→ **WHAT THE EXERCISE ASKS**: Would you please copy each line of the data in which the string "shadow" occurs?

[Before-and-after page screenshots]
"""

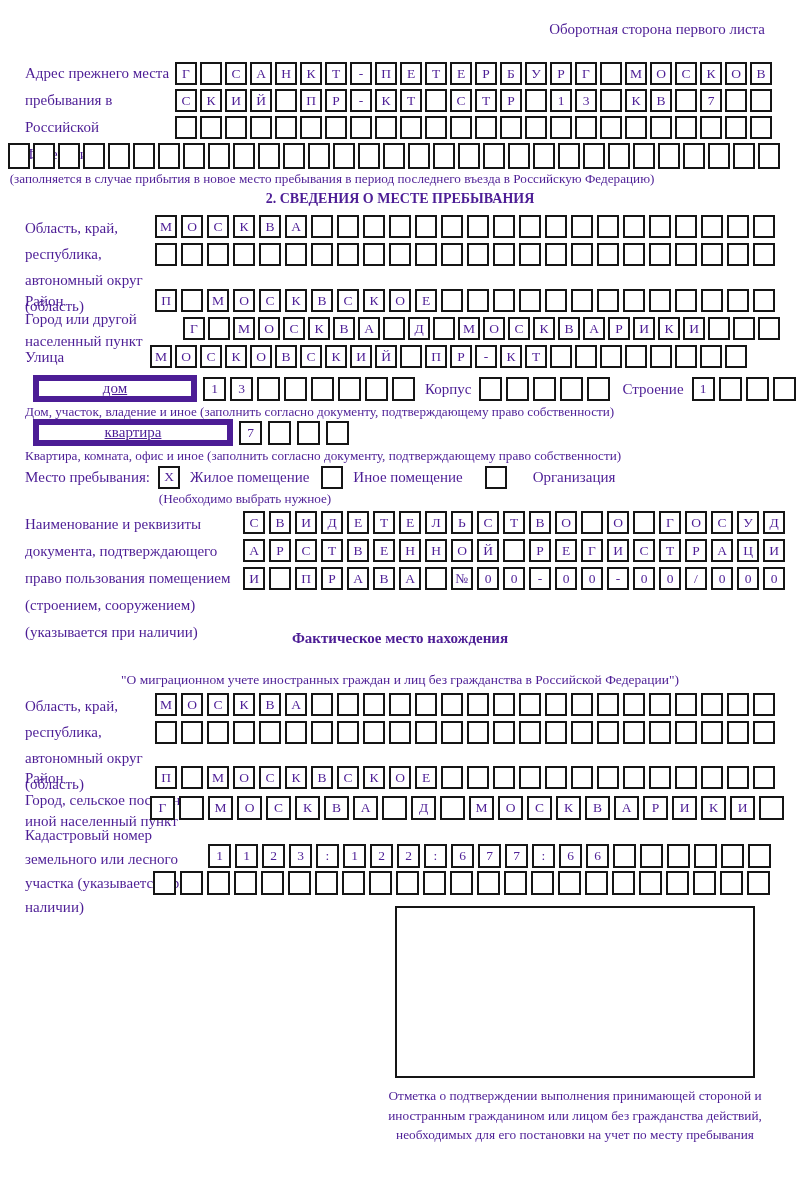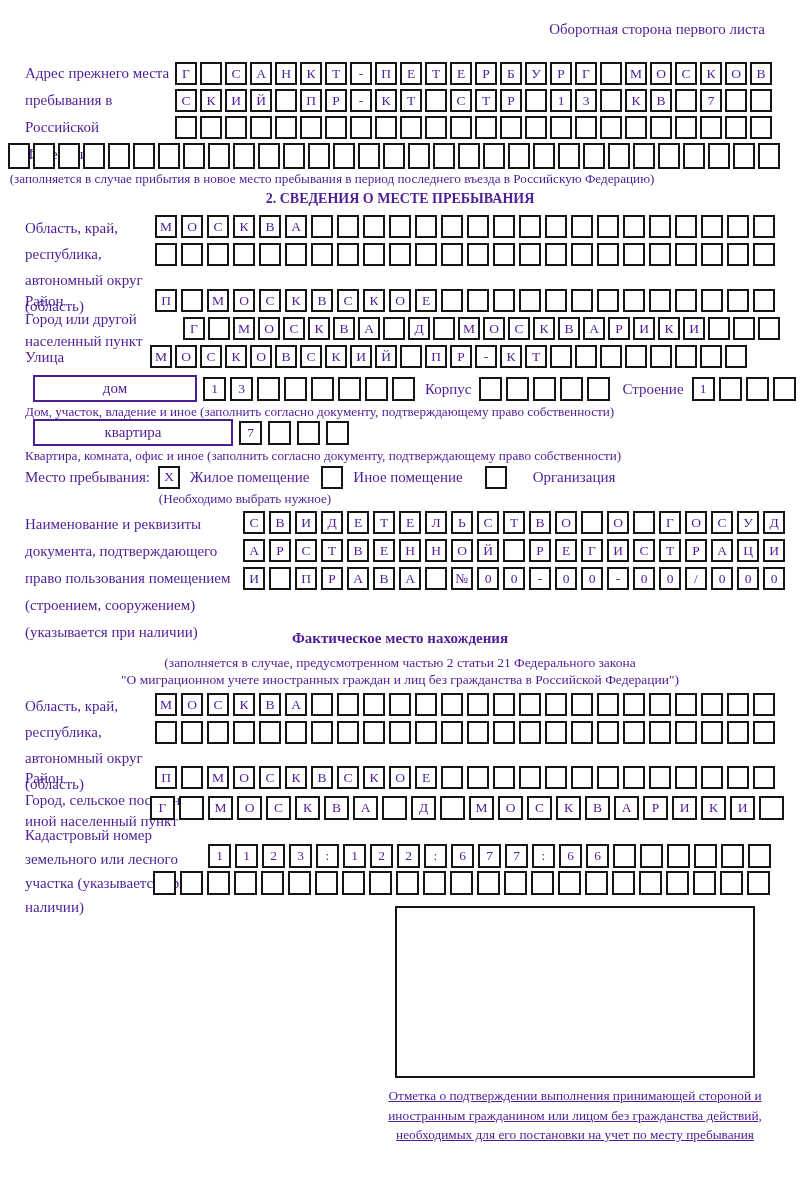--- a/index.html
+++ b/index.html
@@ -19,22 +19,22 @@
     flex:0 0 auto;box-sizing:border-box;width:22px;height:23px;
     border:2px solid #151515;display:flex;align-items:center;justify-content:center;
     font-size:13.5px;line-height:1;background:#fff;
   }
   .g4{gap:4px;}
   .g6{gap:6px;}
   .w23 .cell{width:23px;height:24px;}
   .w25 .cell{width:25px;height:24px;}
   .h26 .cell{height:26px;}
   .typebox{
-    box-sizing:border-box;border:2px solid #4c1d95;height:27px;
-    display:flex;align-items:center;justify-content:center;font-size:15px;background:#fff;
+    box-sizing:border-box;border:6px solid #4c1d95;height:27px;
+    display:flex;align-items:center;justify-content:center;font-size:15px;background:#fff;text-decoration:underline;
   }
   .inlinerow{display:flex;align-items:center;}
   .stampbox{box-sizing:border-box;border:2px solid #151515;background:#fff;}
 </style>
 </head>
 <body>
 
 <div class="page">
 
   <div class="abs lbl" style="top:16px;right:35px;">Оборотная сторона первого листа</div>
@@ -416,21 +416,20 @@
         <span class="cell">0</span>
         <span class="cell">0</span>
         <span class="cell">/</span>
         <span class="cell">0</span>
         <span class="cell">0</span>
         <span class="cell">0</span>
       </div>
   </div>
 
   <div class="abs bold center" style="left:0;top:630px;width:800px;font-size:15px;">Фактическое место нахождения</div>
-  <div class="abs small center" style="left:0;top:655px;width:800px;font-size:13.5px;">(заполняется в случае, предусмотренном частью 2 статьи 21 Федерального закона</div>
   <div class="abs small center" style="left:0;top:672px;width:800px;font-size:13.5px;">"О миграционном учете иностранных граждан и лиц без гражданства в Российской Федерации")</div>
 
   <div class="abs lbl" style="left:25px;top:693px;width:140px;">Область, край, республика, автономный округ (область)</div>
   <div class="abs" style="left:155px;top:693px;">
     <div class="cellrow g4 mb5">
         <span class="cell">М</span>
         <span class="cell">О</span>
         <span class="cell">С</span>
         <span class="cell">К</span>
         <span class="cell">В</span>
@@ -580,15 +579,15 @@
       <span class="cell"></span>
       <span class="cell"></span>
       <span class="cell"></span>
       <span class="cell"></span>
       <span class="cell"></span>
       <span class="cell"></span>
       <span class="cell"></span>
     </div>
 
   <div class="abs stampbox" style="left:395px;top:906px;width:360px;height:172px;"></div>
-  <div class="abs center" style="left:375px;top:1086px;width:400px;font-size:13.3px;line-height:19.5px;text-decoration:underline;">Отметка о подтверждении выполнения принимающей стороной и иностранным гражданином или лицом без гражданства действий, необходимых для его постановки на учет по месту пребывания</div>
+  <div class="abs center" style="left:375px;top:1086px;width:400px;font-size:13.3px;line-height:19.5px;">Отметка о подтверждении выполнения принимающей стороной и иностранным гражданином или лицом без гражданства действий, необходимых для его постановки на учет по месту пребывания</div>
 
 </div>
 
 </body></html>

"""
"""

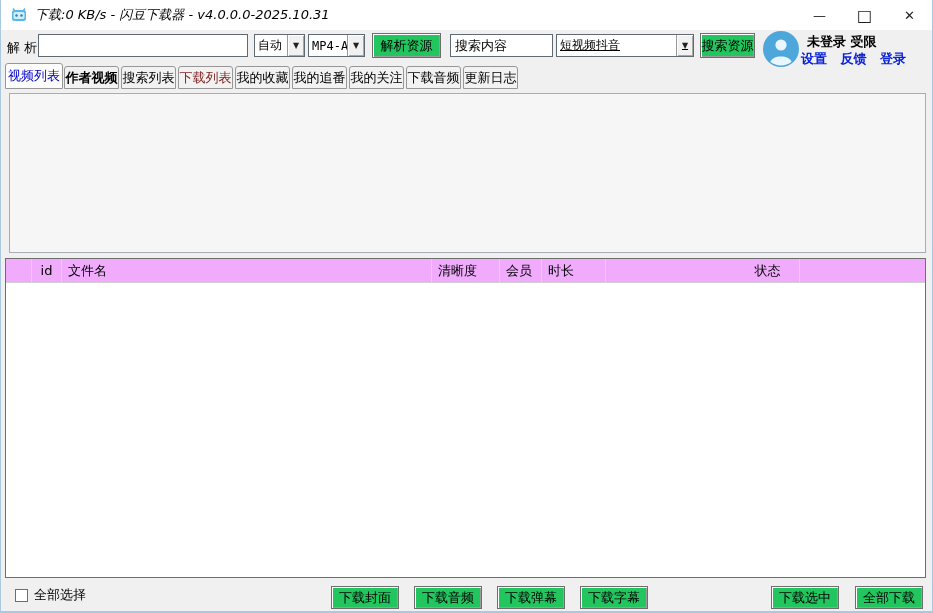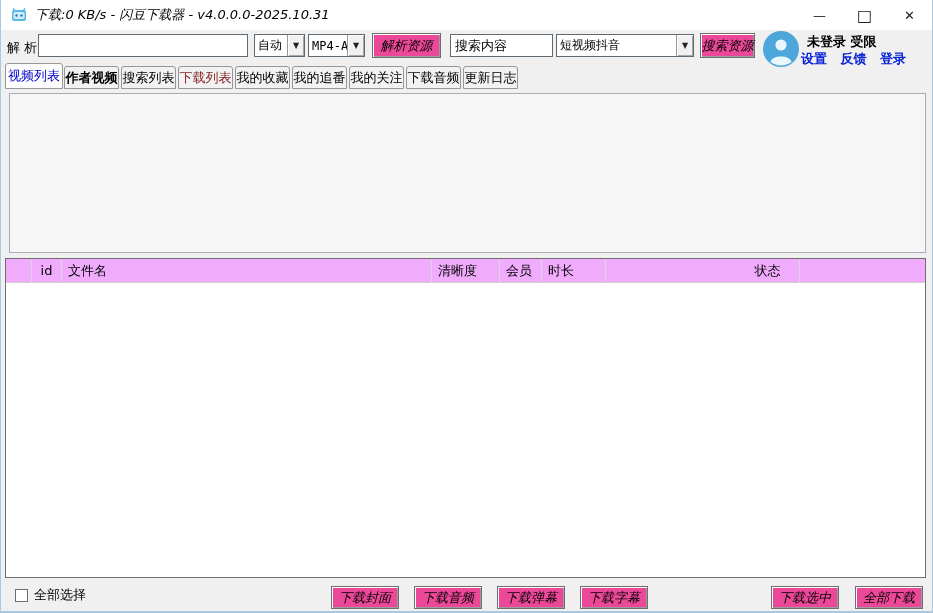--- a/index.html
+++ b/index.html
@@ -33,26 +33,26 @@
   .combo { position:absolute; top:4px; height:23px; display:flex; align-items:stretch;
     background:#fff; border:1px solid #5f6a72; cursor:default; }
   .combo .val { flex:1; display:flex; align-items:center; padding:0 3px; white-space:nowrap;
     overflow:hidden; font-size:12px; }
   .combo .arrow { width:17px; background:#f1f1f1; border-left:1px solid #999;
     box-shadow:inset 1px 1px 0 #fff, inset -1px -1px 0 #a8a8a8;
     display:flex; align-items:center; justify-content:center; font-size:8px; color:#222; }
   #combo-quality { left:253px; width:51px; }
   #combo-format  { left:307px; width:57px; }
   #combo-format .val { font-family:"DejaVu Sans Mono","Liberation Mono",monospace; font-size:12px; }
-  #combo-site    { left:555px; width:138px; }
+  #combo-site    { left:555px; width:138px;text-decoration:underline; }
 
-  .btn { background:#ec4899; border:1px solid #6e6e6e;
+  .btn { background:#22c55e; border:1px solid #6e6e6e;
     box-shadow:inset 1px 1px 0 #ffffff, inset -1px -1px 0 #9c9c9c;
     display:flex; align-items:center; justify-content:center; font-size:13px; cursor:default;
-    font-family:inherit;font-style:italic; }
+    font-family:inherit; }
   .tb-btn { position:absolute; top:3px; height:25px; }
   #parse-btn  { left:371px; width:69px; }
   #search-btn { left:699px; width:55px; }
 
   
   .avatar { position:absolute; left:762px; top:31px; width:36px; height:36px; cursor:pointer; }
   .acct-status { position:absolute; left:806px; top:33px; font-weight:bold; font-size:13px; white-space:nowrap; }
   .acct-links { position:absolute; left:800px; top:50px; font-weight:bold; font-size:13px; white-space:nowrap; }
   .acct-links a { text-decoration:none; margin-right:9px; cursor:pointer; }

"""

→ **TASK ANSWER**:
     box-shadow:inset 1px 1px 0 #fff, inset -1px -1px 0 #a8a8a8;
     box-shadow:inset 1px 1px 0 #ffffff, inset -1px -1px 0 #9c9c9c;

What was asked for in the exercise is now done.